Long-term experience with oral or inhaled vasodilator combination therapy in patients with pulmonary hypertension.

Abstract

Disease progression in pulmonary hypertension (PH) is common despite standard vasodilator monotherapy with iloprost, bosentan or sildenafil. To investigate if the combination of these non-invasively applicable treatments is an effective option to address the multiple pathophysiological mechanisms present in PH. We analysed the clinical course of 23 patients with PH, diagnosed as idiopathic (n = 15), chronic thromboembolic (n = 4), and associated with collagen vascular disease (n = 4), receiving combination vasodilator therapy at our institution.
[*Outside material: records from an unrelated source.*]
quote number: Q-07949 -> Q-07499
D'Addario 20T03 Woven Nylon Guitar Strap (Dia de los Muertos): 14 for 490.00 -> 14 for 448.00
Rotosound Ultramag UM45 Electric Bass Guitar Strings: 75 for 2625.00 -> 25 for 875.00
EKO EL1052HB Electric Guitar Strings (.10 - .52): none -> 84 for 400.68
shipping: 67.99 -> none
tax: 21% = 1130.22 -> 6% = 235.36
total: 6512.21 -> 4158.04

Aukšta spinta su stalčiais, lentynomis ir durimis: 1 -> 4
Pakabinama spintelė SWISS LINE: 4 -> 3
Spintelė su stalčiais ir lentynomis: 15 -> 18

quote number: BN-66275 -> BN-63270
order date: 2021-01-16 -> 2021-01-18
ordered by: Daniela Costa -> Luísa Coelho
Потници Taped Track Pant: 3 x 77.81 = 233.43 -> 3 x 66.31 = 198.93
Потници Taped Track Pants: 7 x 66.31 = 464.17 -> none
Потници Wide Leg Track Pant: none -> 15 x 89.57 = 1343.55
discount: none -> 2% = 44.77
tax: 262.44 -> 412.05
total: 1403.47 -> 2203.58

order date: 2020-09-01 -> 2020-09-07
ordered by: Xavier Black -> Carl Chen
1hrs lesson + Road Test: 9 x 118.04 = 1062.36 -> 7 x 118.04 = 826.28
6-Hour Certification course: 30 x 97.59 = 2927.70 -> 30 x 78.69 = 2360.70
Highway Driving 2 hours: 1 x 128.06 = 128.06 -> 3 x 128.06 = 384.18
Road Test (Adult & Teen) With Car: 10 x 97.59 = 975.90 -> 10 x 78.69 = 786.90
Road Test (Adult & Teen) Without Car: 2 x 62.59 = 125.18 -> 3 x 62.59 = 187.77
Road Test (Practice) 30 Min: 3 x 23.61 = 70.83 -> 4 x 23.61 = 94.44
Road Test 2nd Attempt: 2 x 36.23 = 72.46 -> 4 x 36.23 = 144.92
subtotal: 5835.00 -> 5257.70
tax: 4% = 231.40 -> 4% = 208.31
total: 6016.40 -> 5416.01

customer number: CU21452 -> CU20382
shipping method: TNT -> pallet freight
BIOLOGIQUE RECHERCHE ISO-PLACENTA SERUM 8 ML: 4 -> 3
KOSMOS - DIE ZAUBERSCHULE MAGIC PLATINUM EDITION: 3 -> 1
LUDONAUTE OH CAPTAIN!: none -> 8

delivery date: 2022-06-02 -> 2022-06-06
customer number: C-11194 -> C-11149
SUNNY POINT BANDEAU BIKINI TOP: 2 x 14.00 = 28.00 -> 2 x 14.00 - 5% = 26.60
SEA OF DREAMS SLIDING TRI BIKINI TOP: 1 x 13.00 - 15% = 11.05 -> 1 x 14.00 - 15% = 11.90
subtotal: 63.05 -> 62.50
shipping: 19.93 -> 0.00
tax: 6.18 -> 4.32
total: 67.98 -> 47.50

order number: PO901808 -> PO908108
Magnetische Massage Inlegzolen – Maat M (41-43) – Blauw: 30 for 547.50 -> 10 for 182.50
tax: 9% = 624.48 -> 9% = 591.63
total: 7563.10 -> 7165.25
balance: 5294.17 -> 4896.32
Vasodilator therapy before combination therapy consisted of inhaled iloprost (I; n = 12), or oral bosentan (B; n = 6) at a mean duration of 19 +/- 3 months. The combination therapy added was B (n = 8), sildenafil (S; n = 6) or I (n = 4) and in five patients, combination therapy was given from the beginning (3x BS, 1x IS, 1x IBS). Under combination therapy, the 6-minute walk distance (6MWD) increased significantly by 46.7 +/- 24.8 m (p = 0.02) after three months, and after six months it was still 38.3 +/- 28.3 m (p = 0.17) longer than before combination therapy. Respective changes in the Borg Scale and the NYHA functional class were -1.05 +/- 0.49 (p = 0.014) and -0.42 +/- 0.19 (p = 0.02) after three months and -0.21 +/- 0.65 (p = 0.61) and -0.38 +/- 0.29 (p = 0.26) after six months. Only minor side effects were reported. Combination vasodilator therapy in severe PH is safe and well tolerated. It significantly improves exercise capacity and stabilises the functional class in patients with severe PH deteriorating under single-agent therapy.